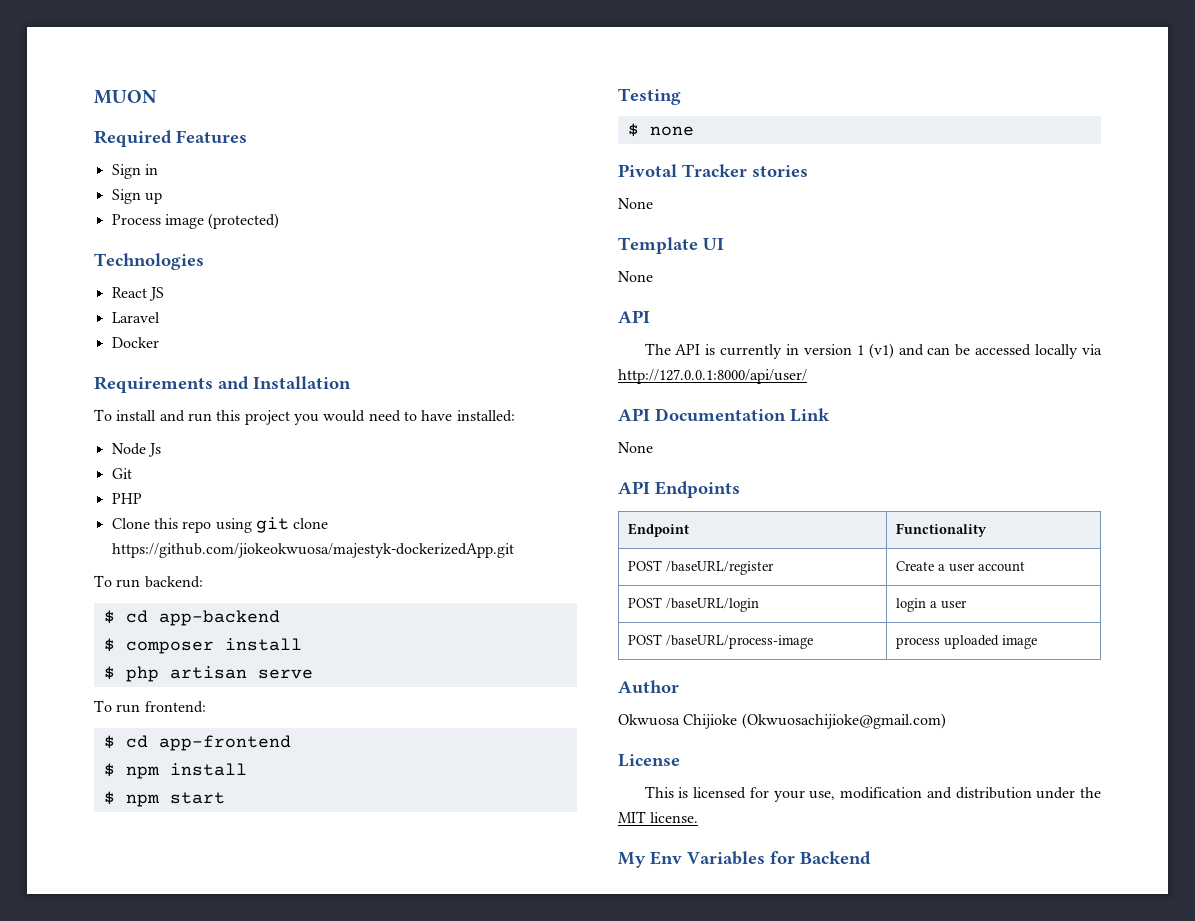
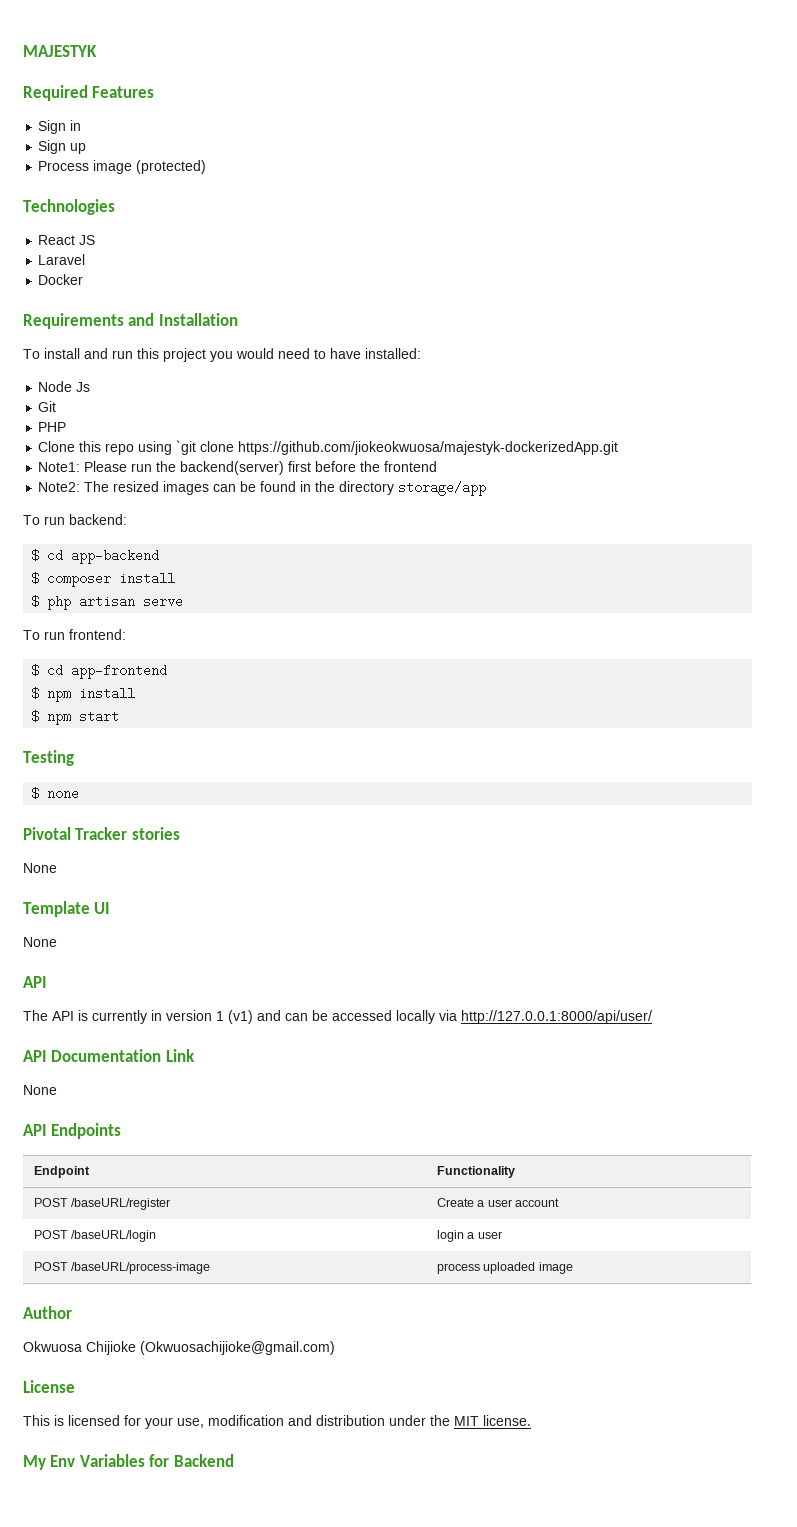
[94,90,157,104] MUON -> [23,45,97,57] MAJESTYK
[255,517,289,533] git -> [176,440,197,455] `git
(514, 550) none -> [38,461,438,475] [38,481,487,496] // Note1: Please run the backend(server) first before the frontend // Note2: The resized images can be found in the directory storage/app

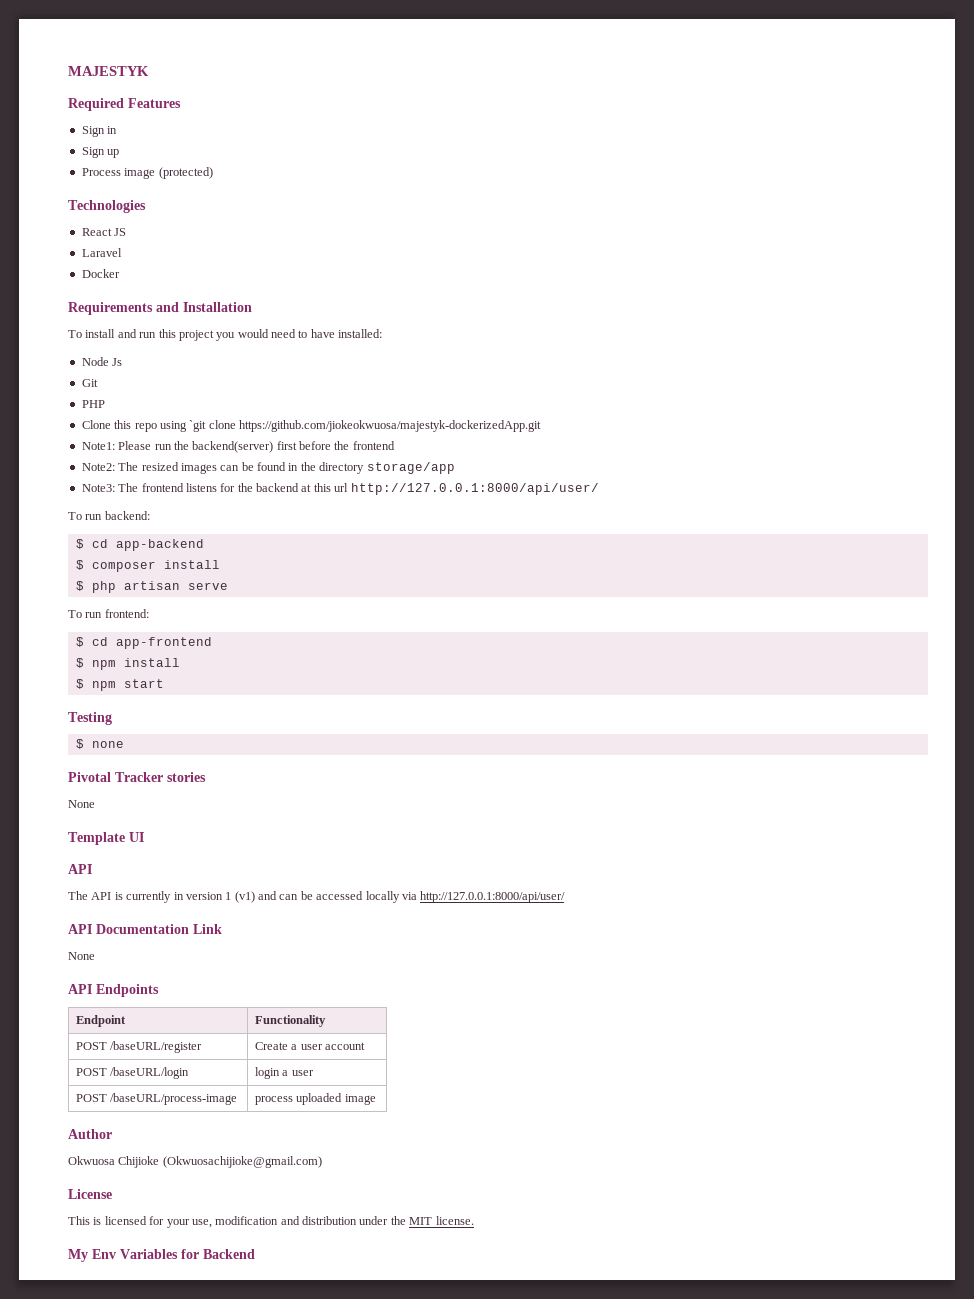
(487, 488) none -> [81,483,599,495] // Note3: The frontend listens for the backend at this url http://127.0.0.1:8000/api/user/
[23,937,57,947] // None -> (144, 837) none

★ ★ ★ ★

** Task **
Everything in the records above should be printed again exactly, except the pictures.

** Written reply **
[94,90,157,104] MUON -> [23,45,97,57] MAJESTYK
[255,517,289,533] git -> [176,440,197,455] `git
(514, 550) none -> [38,461,438,475] [38,481,487,496] // Note1: Please run the backend(server) first before the frontend // Note2: The resized images can be found in the directory storage/app

(487, 488) none -> [81,483,599,495] // Note3: The frontend listens for the backend at this url http://127.0.0.1:8000/api/user/
[23,937,57,947] // None -> (144, 837) none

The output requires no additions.